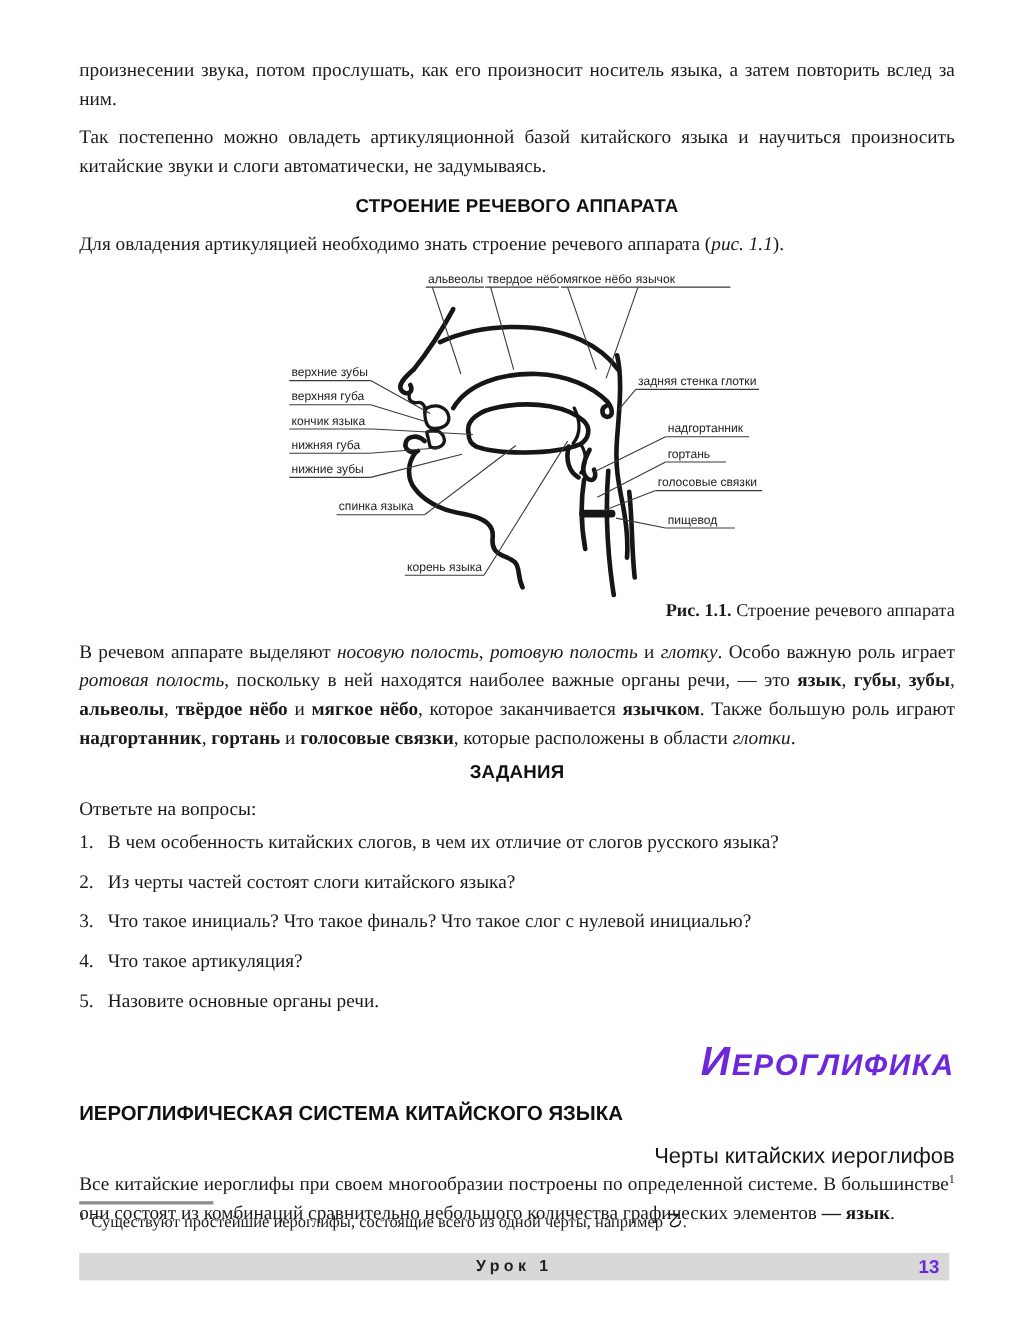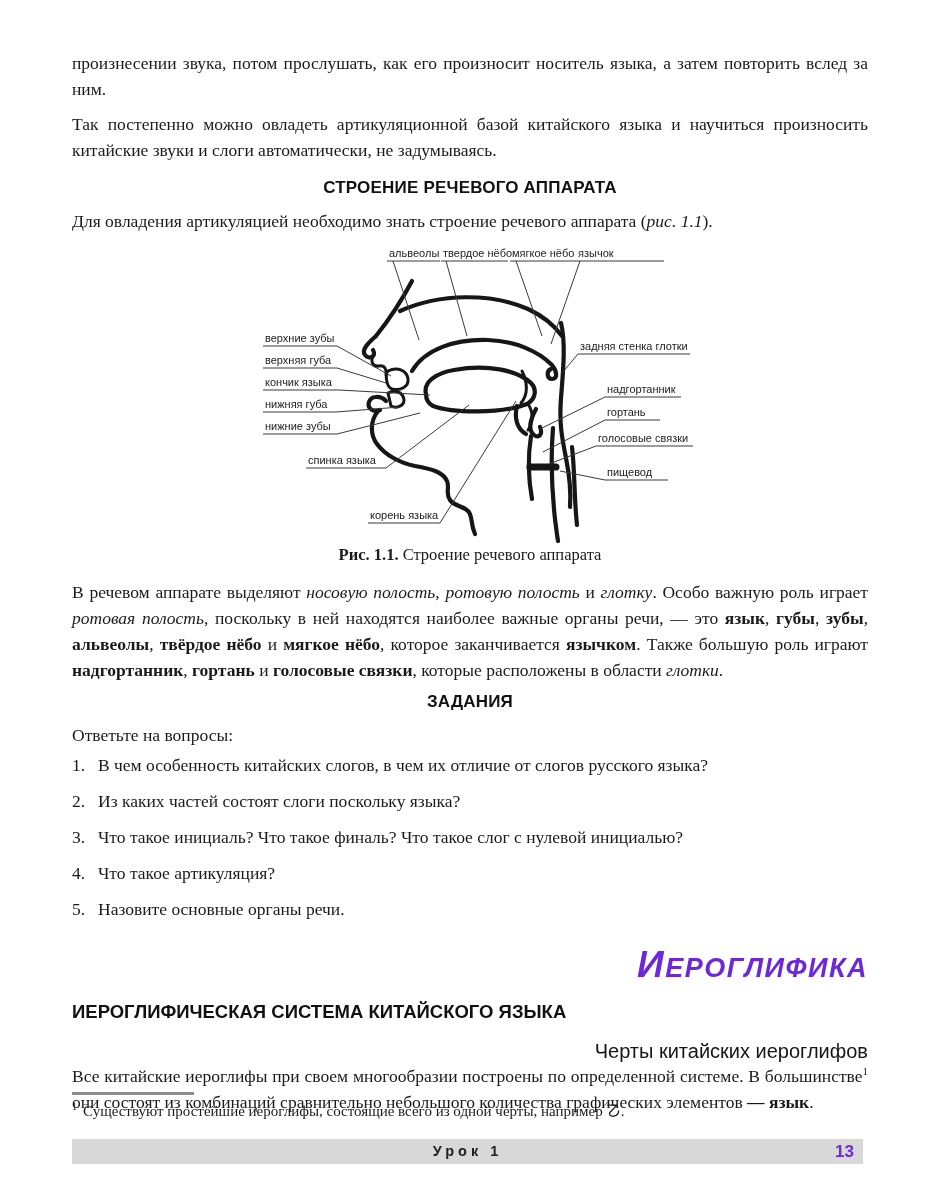--- a/index.html
+++ b/index.html
@@ -17,21 +17,21 @@
     font-family:"Liberation Sans", sans-serif;font-weight:bold;
     font-size:17px;text-align:center;margin:15px 0 10px 0;color:#111;
     letter-spacing:.2px;
   }
   .figwrap{width:460px;margin:6px auto 0 auto;}
   .figwrap svg{display:block;}
   .figwrap text{font-family:"Liberation Sans", sans-serif;font-size:11px;fill:#222;}
   .anatomy{stroke:#161616;fill:none;stroke-width:4.2;stroke-linecap:round;stroke-linejoin:round;}
   .anatomy-thin{stroke:#161616;fill:none;stroke-width:3;stroke-linecap:round;}
   .leader{stroke:#3a3a3a;fill:none;stroke-width:1;}
-  .caption{font-size:16.5px;text-align:center;margin:2px 0 14px 0;}
+  .caption{font-size:16.5px;text-align:right;margin:2px 0 14px 0;}
   ol.questions{list-style:none;margin:4px 0 0 0;padding:0;}
   ol.questions li{position:relative;padding-left:26px;margin:0 0 10px 0;font-size:17.5px;line-height:26px;}
   ol.questions .num{position:absolute;left:0;top:0;}
   .hiero-title{
     text-align:right;margin:24px 0 0 0;color:#6d28d9;
     font-family:"Liberation Sans", sans-serif;font-style:italic;font-weight:bold;
     letter-spacing:1.5px;line-height:1.05;
   }
   .hiero-initial{font-size:37px;}
   .hiero-rest{font-size:27px;}
@@ -149,21 +149,21 @@
   <div class="caption"><span class="bd">Рис. 1.1.</span><span> Строение речевого аппарата</span></div>
 
   <p class="body"><span>В речевом аппарате выделяют </span><span class="it">носовую полость</span><span>, </span><span class="it">ротовую полость</span><span> и </span><span class="it">глотку</span><span>. Особо важную роль играет </span><span class="it">ротовая полость</span><span>, поскольку в ней находятся наиболее важные органы речи, — это </span><span class="bd">язык</span><span>, </span><span class="bd">губы</span><span>, </span><span class="bd">зубы</span><span>, </span><span class="bd">альвеолы</span><span>, </span><span class="bd">твёрдое нёбо</span><span> и </span><span class="bd">мягкое нёбо</span><span>, которое заканчивается </span><span class="bd">язычком</span><span>. Также большую роль играют </span><span class="bd">надгортанник</span><span>, </span><span class="bd">гортань</span><span> и </span><span class="bd">голосовые связки</span><span>, которые расположены в области </span><span class="it">глотки</span><span>.</span></p>
 
   <div class="shead" style="margin-top:8px">ЗАДАНИЯ</div>
 
   <p class="body" style="margin-bottom:4px">Ответьте на вопросы:</p>
 
   <ol class="questions">
     <li><span class="num">1.</span><span>В чем особенность китайских слогов, в чем их отличие от слогов русского языка?</span></li>
-    <li><span class="num">2.</span><span>Из каких частей состоят слоги поскольку языка?</span></li>
+    <li><span class="num">2.</span><span>Из черты частей состоят слоги китайского языка?</span></li>
     <li><span class="num">3.</span><span>Что такое инициаль? Что такое финаль? Что такое слог с нулевой инициалью?</span></li>
     <li><span class="num">4.</span><span>Что такое артикуляция?</span></li>
     <li><span class="num">5.</span><span>Назовите основные органы речи.</span></li>
   </ol>
 
   <div class="hiero-title"><span class="hiero-initial">И</span><span class="hiero-rest">ЕРОГЛИФИКА</span></div>
 
   <div class="hiero-sub1">ИЕРОГЛИФИЧЕСКАЯ СИСТЕМА КИТАЙСКОГО ЯЗЫКА</div>
 
   <div class="hiero-sub2">Черты китайских иероглифов</div>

=-=-=-=-=

**PROMPT**
Determine the number of lines in the data above that contain the word "position", and provide only that figure.

**RESPONSE AREA**
2